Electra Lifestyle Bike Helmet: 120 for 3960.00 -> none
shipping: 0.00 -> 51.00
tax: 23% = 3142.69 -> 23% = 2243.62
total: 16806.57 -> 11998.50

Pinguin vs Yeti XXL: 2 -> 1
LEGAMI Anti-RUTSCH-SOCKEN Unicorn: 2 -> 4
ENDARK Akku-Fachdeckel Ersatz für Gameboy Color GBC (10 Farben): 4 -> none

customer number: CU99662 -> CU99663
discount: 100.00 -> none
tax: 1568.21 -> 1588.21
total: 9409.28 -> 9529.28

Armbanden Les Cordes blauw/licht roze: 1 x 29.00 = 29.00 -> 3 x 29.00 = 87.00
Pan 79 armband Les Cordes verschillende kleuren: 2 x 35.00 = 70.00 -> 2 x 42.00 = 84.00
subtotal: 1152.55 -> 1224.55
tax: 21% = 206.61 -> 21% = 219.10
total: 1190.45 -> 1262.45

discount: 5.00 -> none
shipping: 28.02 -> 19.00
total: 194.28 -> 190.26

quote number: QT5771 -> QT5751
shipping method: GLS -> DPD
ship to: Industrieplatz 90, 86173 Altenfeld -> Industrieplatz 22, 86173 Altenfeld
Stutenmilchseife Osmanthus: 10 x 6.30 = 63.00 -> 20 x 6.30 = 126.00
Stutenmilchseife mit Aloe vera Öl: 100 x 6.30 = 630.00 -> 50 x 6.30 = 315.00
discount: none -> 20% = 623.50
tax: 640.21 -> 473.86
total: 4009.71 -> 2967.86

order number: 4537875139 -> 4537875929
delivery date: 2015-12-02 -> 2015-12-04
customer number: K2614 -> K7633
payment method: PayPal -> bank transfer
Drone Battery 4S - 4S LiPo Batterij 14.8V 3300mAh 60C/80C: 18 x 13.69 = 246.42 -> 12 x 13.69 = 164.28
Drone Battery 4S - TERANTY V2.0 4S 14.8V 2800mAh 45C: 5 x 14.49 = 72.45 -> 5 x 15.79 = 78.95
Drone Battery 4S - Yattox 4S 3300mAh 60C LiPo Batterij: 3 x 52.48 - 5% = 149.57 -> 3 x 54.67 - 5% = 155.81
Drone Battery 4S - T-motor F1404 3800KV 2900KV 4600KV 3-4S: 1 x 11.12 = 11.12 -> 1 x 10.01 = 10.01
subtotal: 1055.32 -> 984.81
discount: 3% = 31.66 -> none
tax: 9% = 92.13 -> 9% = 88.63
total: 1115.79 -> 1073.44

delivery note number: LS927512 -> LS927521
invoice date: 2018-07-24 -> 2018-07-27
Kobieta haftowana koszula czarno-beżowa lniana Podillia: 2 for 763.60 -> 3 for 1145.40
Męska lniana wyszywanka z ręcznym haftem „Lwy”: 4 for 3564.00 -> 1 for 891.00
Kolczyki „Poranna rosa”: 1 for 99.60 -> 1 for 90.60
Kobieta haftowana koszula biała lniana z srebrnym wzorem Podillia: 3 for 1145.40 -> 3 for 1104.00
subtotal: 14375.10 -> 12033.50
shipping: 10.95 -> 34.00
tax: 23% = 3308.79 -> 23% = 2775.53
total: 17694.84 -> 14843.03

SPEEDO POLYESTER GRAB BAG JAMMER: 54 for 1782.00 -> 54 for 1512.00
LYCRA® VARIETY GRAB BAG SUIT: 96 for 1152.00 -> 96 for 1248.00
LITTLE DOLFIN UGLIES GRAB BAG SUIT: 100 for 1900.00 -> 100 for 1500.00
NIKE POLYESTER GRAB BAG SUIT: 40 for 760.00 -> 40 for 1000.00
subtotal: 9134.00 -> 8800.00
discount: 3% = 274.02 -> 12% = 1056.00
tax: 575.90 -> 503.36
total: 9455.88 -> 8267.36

....

[Description of the task] Exact transcription of the listing is needed, with no line left out.

[Answer section]
Electra Lifestyle Bike Helmet: 120 for 3960.00 -> none
shipping: 0.00 -> 51.00
tax: 23% = 3142.69 -> 23% = 2243.62
total: 16806.57 -> 11998.50

Pinguin vs Yeti XXL: 2 -> 1
LEGAMI Anti-RUTSCH-SOCKEN Unicorn: 2 -> 4
ENDARK Akku-Fachdeckel Ersatz für Gameboy Color GBC (10 Farben): 4 -> none

customer number: CU99662 -> CU99663
discount: 100.00 -> none
tax: 1568.21 -> 1588.21
total: 9409.28 -> 9529.28

Armbanden Les Cordes blauw/licht roze: 1 x 29.00 = 29.00 -> 3 x 29.00 = 87.00
Pan 79 armband Les Cordes verschillende kleuren: 2 x 35.00 = 70.00 -> 2 x 42.00 = 84.00
subtotal: 1152.55 -> 1224.55
tax: 21% = 206.61 -> 21% = 219.10
total: 1190.45 -> 1262.45

discount: 5.00 -> none
shipping: 28.02 -> 19.00
total: 194.28 -> 190.26

quote number: QT5771 -> QT5751
shipping method: GLS -> DPD
ship to: Industrieplatz 90, 86173 Altenfeld -> Industrieplatz 22, 86173 Altenfeld
Stutenmilchseife Osmanthus: 10 x 6.30 = 63.00 -> 20 x 6.30 = 126.00
Stutenmilchseife mit Aloe vera Öl: 100 x 6.30 = 630.00 -> 50 x 6.30 = 315.00
discount: none -> 20% = 623.50
tax: 640.21 -> 473.86
total: 4009.71 -> 2967.86

order number: 4537875139 -> 4537875929
delivery date: 2015-12-02 -> 2015-12-04
customer number: K2614 -> K7633
payment method: PayPal -> bank transfer
Drone Battery 4S - 4S LiPo Batterij 14.8V 3300mAh 60C/80C: 18 x 13.69 = 246.42 -> 12 x 13.69 = 164.28
Drone Battery 4S - TERANTY V2.0 4S 14.8V 2800mAh 45C: 5 x 14.49 = 72.45 -> 5 x 15.79 = 78.95
Drone Battery 4S - Yattox 4S 3300mAh 60C LiPo Batterij: 3 x 52.48 - 5% = 149.57 -> 3 x 54.67 - 5% = 155.81
Drone Battery 4S - T-motor F1404 3800KV 2900KV 4600KV 3-4S: 1 x 11.12 = 11.12 -> 1 x 10.01 = 10.01
subtotal: 1055.32 -> 984.81
discount: 3% = 31.66 -> none
tax: 9% = 92.13 -> 9% = 88.63
total: 1115.79 -> 1073.44

delivery note number: LS927512 -> LS927521
invoice date: 2018-07-24 -> 2018-07-27
Kobieta haftowana koszula czarno-beżowa lniana Podillia: 2 for 763.60 -> 3 for 1145.40
Męska lniana wyszywanka z ręcznym haftem „Lwy”: 4 for 3564.00 -> 1 for 891.00
Kolczyki „Poranna rosa”: 1 for 99.60 -> 1 for 90.60
Kobieta haftowana koszula biała lniana z srebrnym wzorem Podillia: 3 for 1145.40 -> 3 for 1104.00
subtotal: 14375.10 -> 12033.50
shipping: 10.95 -> 34.00
tax: 23% = 3308.79 -> 23% = 2775.53
total: 17694.84 -> 14843.03

SPEEDO POLYESTER GRAB BAG JAMMER: 54 for 1782.00 -> 54 for 1512.00
LYCRA® VARIETY GRAB BAG SUIT: 96 for 1152.00 -> 96 for 1248.00
LITTLE DOLFIN UGLIES GRAB BAG SUIT: 100 for 1900.00 -> 100 for 1500.00
NIKE POLYESTER GRAB BAG SUIT: 40 for 760.00 -> 40 for 1000.00
subtotal: 9134.00 -> 8800.00
discount: 3% = 274.02 -> 12% = 1056.00
tax: 575.90 -> 503.36
total: 9455.88 -> 8267.36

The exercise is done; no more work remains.